Aber die Technik, dies ist noch nicht alles.

Beim Lesen des letzten Romans von Jachina denkst du unwillkürlich daran, dass sich die Vergangenheit an uns klammert, nicht loslassen will. Sie kommt in Gestalt sowjetischer Lieder über das Wichtigste daher und entstellt alles. Ja, und da hat unsere Schriftstellerin, sich buchstäblich dem vorherrschenden Diskurs unterordnend, ihre Helden in die Kluft von Arkadij Gaidar gesteckt – (sie sind) tapfere, ehrliche, standhafte. Und sie dienen der richtigen Sache. Wie kann es denn auch anders sein: Man rettet Kinder?

Eine Kommissarin und der Chef des Güterzugs Dejew sind die Haupthelden. Und die Autorin hebt sie auf einen Sockel. Natürlich haben sie auch kleine Sünden auf dem Kerbholz: Die Kommissarin denunzierte in der Sonderkommission die Nonnen, die sie großgezogen hatten. Dejew brachte protestierende Frauen und hungrige Kinder um. Aber dies alles ist in der Vergangenheit. Nunmehr verbringen doch diese stahlharten Menschen eine edle Sache. Und dem Zuschauer, der zum Zeugen des schweren Weges geworden ist, bleiben nur zwei Optionen – Mitleid haben und sich über die Erfolge freuen.

Natürlich ist dieser Roman nicht zu Sowjetzeiten geschrieben worden. Allein schon, weil zu Gehilfen des Kinderzuges ein Kosakenataman und ein Bey werden. Aber dies sind schon Details.

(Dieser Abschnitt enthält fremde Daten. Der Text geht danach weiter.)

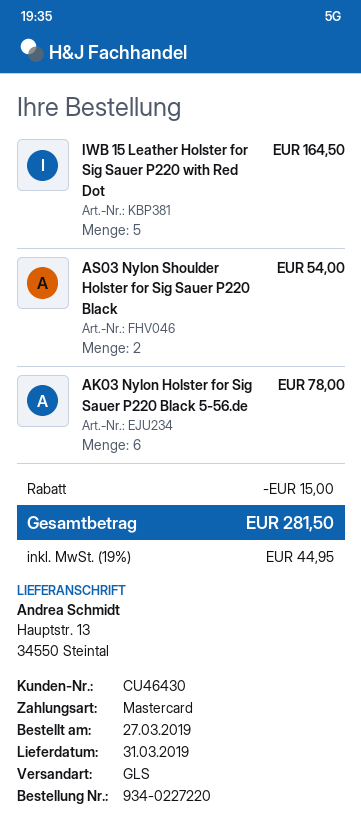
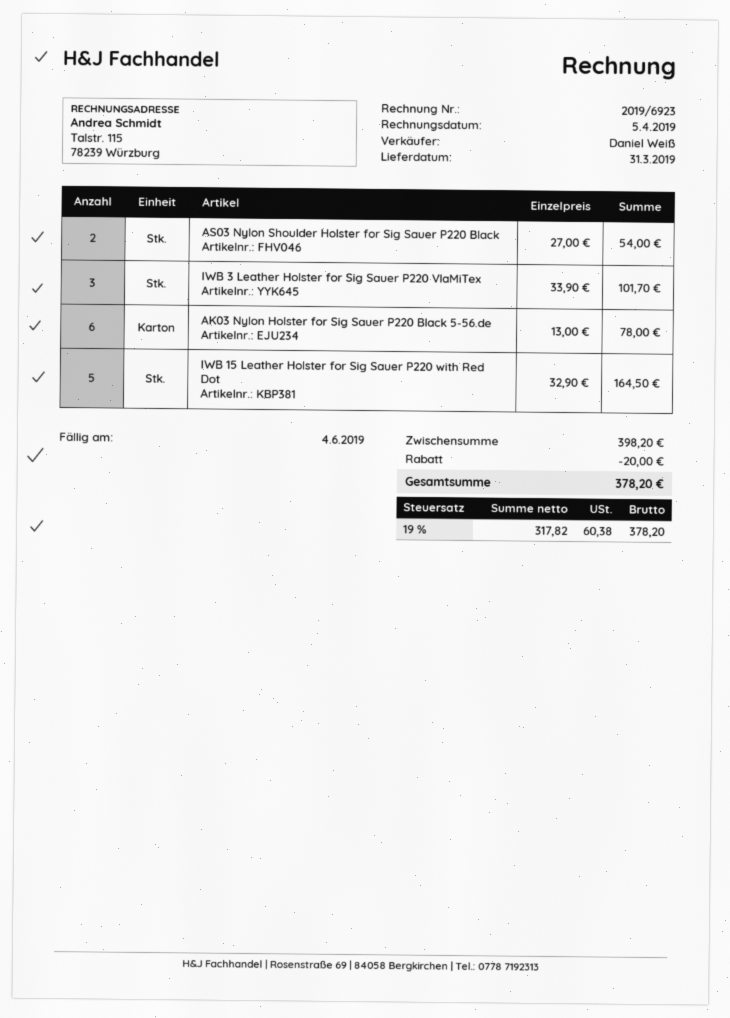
IWB 3 Leather Holster for Sig Sauer P220 VlaMiTex: none -> 3 for 101.70
discount: 15.00 -> 20.00
tax: 19% = 44.95 -> 19% = 60.38
total: 281.50 -> 378.20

Die herrschende Stimme von (Konstantin) Stanislawskij – „Ich glaube nicht!“ – ertönt auf jeder Seite. Die Autorin hört sie nicht und formt eine Szene nach der anderen. Früher, zu Zeiten (Nikita) Chrustschows und (Leonid) Breschnews, hatten die Schriftsteller um eine Erweiterung der Zone der Wahrheit gekämpft. Jachina verringert sie ruhig, indem sie sich ausschließlich auf sowjetische Quellen stützt. Und im Lesesaal wird es stickig. Mitunter unerträglich stickig. Ich vergifte mich, Gift! (Zitat aus dem Roman „Der Meister und Margarita“ von Michail Bulgakow – Anmerkung der Redaktion).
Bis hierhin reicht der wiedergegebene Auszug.